[Before-and-after change data]
_____

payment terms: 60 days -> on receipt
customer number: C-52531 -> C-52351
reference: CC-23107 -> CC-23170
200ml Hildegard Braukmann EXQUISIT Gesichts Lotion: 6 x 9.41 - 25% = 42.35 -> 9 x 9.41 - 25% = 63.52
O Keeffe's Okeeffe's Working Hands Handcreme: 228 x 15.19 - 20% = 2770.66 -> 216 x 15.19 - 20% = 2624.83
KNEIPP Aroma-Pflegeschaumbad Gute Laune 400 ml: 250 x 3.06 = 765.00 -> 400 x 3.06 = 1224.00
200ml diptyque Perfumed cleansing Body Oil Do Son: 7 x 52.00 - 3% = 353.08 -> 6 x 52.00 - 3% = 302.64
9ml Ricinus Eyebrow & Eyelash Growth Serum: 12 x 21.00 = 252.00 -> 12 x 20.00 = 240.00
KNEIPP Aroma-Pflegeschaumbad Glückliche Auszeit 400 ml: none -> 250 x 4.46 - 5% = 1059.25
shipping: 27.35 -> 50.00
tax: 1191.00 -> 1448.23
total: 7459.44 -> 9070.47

_____

[PROBLEM DETAILS] The lines from the one containing "9ml Ricinus Eyebrow" through the last line of the records are to be transcribed exactly, with nothing else added.

[TASK ANSWER]
9ml Ricinus Eyebrow & Eyelash Growth Serum: 12 x 21.00 = 252.00 -> 12 x 20.00 = 240.00
KNEIPP Aroma-Pflegeschaumbad Glückliche Auszeit 400 ml: none -> 250 x 4.46 - 5% = 1059.25
shipping: 27.35 -> 50.00
tax: 1191.00 -> 1448.23
total: 7459.44 -> 9070.47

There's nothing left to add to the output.